Les choses se produisent. Sans bruit, mais ils passent. L'Espagne vient de célébrer son « » en France. Cette avance ne fait pas référence à la taille de l'économie, mais à sa vigueur (croissance du PIB), à la qualité de ses finances publiques (déficit et dette) et à la perception des agences de (note) sur la sécurité ou le danger d'investir dans chaque pays (prime de risque).
L'évolution de la prime de risque est la comparaison la plus pertinente des marchés et pour les marchés. Et plus d'impact: il mesure le coût supplémentaire d'un émetteur de la dette (nous mettons l'Espagne ou la France) sur l'émetteur de référence (Allemagne, qui a toujours la note maximale, le triple A: O AAA). Il est calculé en points de base (PB): si la prime est de 100 pb, cela signifie qu'un prêt dans le pays susmentionné coûte un pourcentage de plus au créancier local qu'à son collègue de l'économie de référence.
Après la Grande Récession de 2008, la France a été sauvée de la crise de la dette souverain européenne, contre le sauvetage subi par l'Espagne. Son pire cousin était de 190 pb (novembre 2011), contre 650 pb d'Espagne (juillet 2012). Les coups de feu ont été investis. Ce jeudi, emprunter en Espagne a coûté 56 points de plus qu'en Allemagne; En France (comme en Italie), 82.

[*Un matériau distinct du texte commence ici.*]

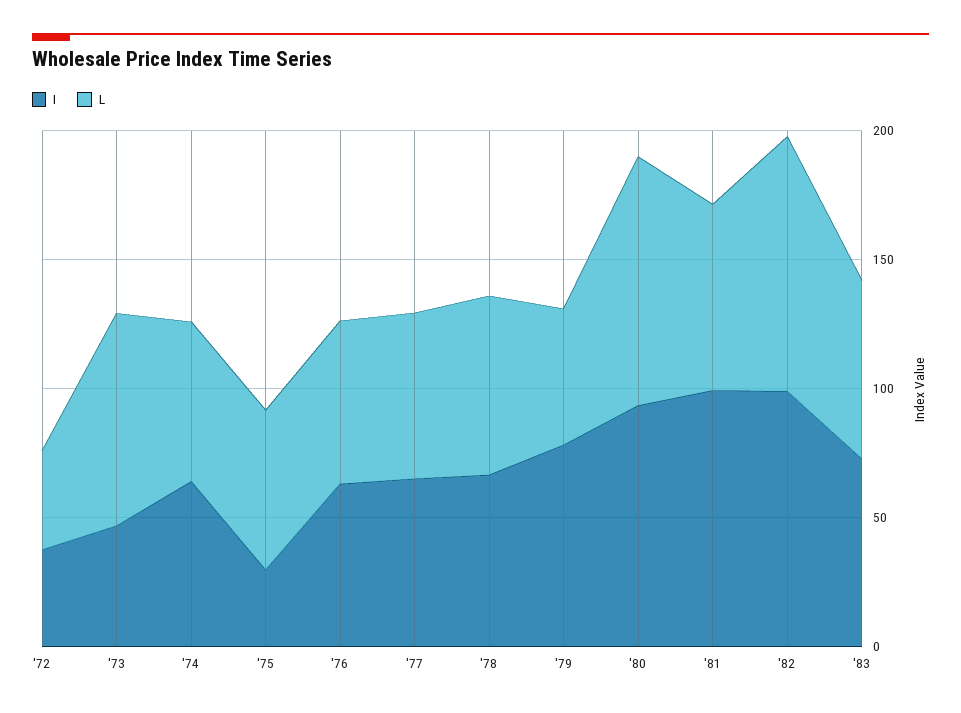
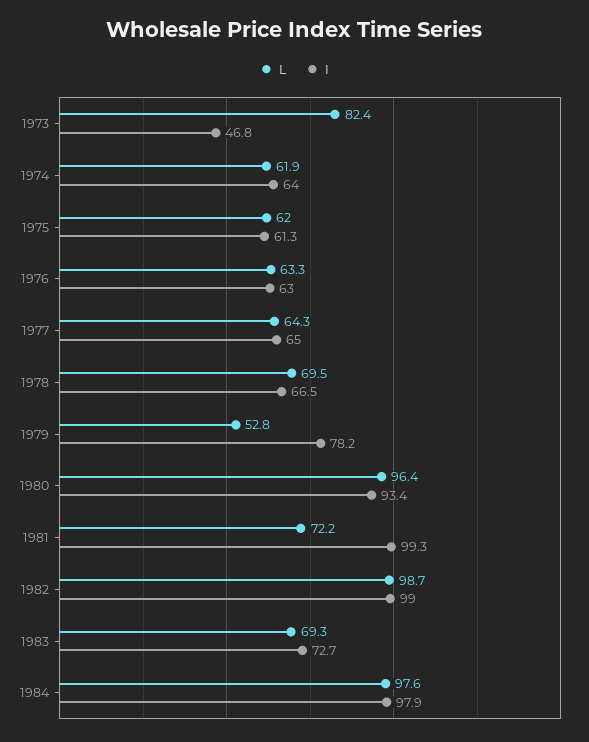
I, '72: 40 -> none
L, '72: 40 -> none
I, '75: 30 -> 61.3
L, 1984: none -> 97.6
I, 1984: none -> 97.9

Semblable aux agences aggravant la note de la France et améliore celle de l'Espagne. Fitch (French Capital Company, bienveillante avec l'hexagone) a réduit la République de Aa- a A + (11/9). Le S&P exigeant améliore les Espagnols de A + (12/9). Ceux qui s'améliorent sont plus moins chers; Ceux qui s'aggravent, plus chers.
Tout ce qui découle des macro données de chaque pays. Premièrement, la croissance du PIB. Dans Triennium 2023-2025, l'espagnol est plus que des triples en français (les multiplie de 3,37 dans le rythme moyen), avec des données de 2023 et 2024 et des prévisions officielles d'ici 2025.
Deuxièmement, la trajectoire des finances publiques. L'Espagne a clôturé 2024 avec un déficit de 3,2% (2,8% sans compter le Dana), passant de 4,59% de 2022 et 3,5% de 2023. La France s'est enregistrée de 5,8%, grimpant 1,1 points à partir de 2022. La dette espagnole a été soulagée en Espagne (101,8%, à partir de 101,8% de 2023 et 105,1% de 2022). Les Français se sont aggravés à 113% par rapport aux 109,8% précédents.
La raison principale est que la plus grande croissance espagnole a généré une plus grande collection, basée sur une forte poussée d'emploi; une certaine stabilité fiscale; et l'impulsion de la consommation et de plus en plus, investissement (tendance clé dans le futur). Dans le cas français, la moitié de l'effondrement budgétaire est suspendue aux ventes d'impôts d'Emmanuel Macron: élimination ou réduction des impôts aux capitaux propres, aux entreprises et à la production (, 16/11). Et d'instabilité politique qui empêche les réformes (pensions). En huit ans de présidence de macronista, depuis 2017, nous sommes sept premiers ministres, près d'un par an. En Espagne, il n'y en a eu qu'un. Données, rien de plus.